◆ Requirement: Among the entries below, tally each line where the word "margin" appears and state only the total.

:::

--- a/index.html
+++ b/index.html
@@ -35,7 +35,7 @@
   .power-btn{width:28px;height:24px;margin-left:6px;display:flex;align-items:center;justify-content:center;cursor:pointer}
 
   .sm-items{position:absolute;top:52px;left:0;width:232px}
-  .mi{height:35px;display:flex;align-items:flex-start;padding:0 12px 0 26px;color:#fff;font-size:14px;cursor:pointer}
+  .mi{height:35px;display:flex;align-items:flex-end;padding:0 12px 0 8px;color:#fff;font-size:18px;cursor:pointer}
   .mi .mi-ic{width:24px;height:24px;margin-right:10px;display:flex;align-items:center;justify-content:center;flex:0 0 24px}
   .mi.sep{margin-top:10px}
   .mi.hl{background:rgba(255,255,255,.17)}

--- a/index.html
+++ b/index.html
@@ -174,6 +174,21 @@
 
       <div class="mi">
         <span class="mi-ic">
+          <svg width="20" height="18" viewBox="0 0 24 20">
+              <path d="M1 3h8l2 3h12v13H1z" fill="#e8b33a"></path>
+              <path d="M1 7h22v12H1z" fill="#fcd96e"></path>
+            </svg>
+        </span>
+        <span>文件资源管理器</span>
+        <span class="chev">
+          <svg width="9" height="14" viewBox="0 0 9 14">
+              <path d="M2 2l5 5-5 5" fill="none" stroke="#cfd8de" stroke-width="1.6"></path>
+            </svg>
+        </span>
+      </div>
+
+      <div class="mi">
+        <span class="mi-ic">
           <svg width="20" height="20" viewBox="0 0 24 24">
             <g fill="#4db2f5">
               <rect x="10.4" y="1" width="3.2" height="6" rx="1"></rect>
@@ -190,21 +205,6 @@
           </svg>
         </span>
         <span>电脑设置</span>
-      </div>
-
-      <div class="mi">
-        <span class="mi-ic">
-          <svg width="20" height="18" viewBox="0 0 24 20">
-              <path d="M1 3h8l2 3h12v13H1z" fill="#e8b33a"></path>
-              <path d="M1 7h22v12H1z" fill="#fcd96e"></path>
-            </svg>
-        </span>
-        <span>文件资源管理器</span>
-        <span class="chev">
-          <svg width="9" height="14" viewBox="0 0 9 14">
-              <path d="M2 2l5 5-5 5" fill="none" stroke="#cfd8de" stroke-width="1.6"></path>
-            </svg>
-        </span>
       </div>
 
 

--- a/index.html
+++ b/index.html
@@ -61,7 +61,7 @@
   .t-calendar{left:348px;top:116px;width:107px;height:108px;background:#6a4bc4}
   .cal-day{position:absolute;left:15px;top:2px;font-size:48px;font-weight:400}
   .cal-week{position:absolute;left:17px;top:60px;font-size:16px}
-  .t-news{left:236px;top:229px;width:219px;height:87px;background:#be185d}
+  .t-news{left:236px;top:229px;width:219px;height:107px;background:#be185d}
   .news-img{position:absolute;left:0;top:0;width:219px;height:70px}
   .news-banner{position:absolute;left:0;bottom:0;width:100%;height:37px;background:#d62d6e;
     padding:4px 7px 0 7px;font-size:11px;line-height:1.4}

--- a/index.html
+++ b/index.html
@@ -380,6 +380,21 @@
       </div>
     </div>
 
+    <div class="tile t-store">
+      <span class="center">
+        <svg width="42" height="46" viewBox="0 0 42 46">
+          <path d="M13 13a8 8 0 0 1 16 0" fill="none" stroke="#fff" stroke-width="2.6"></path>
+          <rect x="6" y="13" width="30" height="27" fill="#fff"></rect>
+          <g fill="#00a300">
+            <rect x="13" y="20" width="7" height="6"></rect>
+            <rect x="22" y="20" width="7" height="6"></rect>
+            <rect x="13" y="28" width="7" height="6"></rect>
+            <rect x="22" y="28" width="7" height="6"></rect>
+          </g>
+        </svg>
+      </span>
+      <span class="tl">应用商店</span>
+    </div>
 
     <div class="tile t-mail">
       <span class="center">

:::

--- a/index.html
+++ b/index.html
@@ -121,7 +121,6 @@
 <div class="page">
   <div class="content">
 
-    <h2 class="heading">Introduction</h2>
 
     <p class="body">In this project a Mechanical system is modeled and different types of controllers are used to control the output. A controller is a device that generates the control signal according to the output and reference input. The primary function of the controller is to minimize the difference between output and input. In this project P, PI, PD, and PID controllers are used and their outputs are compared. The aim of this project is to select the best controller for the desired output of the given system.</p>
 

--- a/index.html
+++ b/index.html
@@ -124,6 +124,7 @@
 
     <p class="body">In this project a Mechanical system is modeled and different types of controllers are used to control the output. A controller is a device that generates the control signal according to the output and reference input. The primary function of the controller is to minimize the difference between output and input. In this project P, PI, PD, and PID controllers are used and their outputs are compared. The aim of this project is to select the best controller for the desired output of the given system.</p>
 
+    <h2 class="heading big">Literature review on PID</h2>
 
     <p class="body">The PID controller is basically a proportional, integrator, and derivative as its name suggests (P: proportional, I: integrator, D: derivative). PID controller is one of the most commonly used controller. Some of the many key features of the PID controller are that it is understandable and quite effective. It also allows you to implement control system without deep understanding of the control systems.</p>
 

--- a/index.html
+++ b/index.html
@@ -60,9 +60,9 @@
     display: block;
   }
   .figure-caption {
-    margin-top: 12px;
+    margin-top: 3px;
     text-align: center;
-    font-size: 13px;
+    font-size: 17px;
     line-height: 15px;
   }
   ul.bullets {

:::

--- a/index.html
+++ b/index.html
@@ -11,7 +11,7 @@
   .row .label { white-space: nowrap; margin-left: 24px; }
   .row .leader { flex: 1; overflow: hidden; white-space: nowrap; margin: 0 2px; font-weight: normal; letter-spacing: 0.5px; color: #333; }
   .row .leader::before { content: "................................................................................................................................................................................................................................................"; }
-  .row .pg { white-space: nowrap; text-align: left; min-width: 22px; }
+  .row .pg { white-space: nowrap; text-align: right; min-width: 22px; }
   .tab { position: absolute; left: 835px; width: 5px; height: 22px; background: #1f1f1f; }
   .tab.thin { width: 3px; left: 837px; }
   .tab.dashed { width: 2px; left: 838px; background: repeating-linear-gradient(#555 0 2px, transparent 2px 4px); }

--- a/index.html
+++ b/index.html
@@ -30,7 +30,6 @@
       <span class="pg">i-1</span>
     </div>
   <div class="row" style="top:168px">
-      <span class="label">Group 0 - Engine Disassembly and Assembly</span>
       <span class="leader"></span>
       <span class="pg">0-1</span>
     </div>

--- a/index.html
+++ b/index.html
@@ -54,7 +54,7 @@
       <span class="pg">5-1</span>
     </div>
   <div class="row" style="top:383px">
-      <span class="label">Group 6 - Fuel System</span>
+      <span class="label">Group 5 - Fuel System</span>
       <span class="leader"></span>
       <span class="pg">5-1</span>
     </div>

:::

◆ Output of the task: 7